Einige Frauen demonstrierten mit freiem Oberkörper, was die Medien ausschlachteten. Wie wurde das ­unter Feministinnen und in der Öffentlichkeit diskutiert?
Es ist sehr lästig, dass sich die Debatte so auf die nackten Brüste zentriert hat. Vielleicht fünf Prozent der Demons­trierenden zeigten ihre Brüste, aber in den Medien war das alles, was man sah. Das ließ den chilenischen Konservatismus nur noch deutlicher hervortreten und der Fokus auf die Nacktheit lenkte die Aufmerksamkeit vom ­­eigentlichen Problem ab. Es kamen auch viele Männer an, die meinten, den Frauen Lektionen darüber zu erteilen, welche »angemesseneren Formen« des Protests es gäbe. Sieht man sich das Niveau der Debatte und die Kritik an, kann man erkennen, dass es immer noch viele Personen gibt, die keine Ahnung haben, was Feminismus ist und was antisexistischer Kampf.

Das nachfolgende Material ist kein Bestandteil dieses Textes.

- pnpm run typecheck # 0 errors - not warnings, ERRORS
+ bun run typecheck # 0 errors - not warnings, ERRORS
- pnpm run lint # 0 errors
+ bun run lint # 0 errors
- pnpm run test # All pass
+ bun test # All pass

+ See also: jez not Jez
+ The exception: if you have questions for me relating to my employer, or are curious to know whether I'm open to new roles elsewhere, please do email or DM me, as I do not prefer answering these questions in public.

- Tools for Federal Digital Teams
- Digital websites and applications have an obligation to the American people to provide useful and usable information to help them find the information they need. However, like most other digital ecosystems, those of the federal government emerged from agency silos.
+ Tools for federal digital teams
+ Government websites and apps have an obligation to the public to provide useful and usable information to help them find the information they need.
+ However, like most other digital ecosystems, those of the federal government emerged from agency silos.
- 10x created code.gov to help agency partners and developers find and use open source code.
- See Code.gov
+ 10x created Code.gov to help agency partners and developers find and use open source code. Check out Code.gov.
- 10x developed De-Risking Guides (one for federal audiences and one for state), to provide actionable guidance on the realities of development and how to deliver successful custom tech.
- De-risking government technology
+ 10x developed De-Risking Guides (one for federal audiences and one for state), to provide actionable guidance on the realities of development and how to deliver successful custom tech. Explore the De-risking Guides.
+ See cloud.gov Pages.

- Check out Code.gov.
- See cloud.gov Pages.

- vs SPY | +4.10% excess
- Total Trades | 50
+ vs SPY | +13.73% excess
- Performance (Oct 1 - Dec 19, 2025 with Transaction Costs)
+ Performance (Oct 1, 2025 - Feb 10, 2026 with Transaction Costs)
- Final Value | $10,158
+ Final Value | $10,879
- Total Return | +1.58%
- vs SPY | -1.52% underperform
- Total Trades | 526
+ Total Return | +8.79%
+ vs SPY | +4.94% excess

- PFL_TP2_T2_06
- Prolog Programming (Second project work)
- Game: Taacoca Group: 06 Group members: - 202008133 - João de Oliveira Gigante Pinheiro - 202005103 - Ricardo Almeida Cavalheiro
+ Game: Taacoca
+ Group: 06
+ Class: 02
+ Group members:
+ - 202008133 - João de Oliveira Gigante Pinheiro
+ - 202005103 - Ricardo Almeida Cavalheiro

Was ist für die kommenden Tage und Woche geplant?
Weiterhin werden Proteste für eine nicht sexistische Bildung geplant, auf regionaler und nationaler Ebene gibt es Frauenversammlungen. Parallel dazu gibt es sehr viele Treffen im ganzen Land und Planungen, wie es mit der Bewegung und der Arbeit zum Erreichen der Forderungen weitergehen soll, wenn der Unterricht wieder aufgenommen wird, da die Abschaffung sexistischer Bildung sicher ein langfristiges Bemühen ist.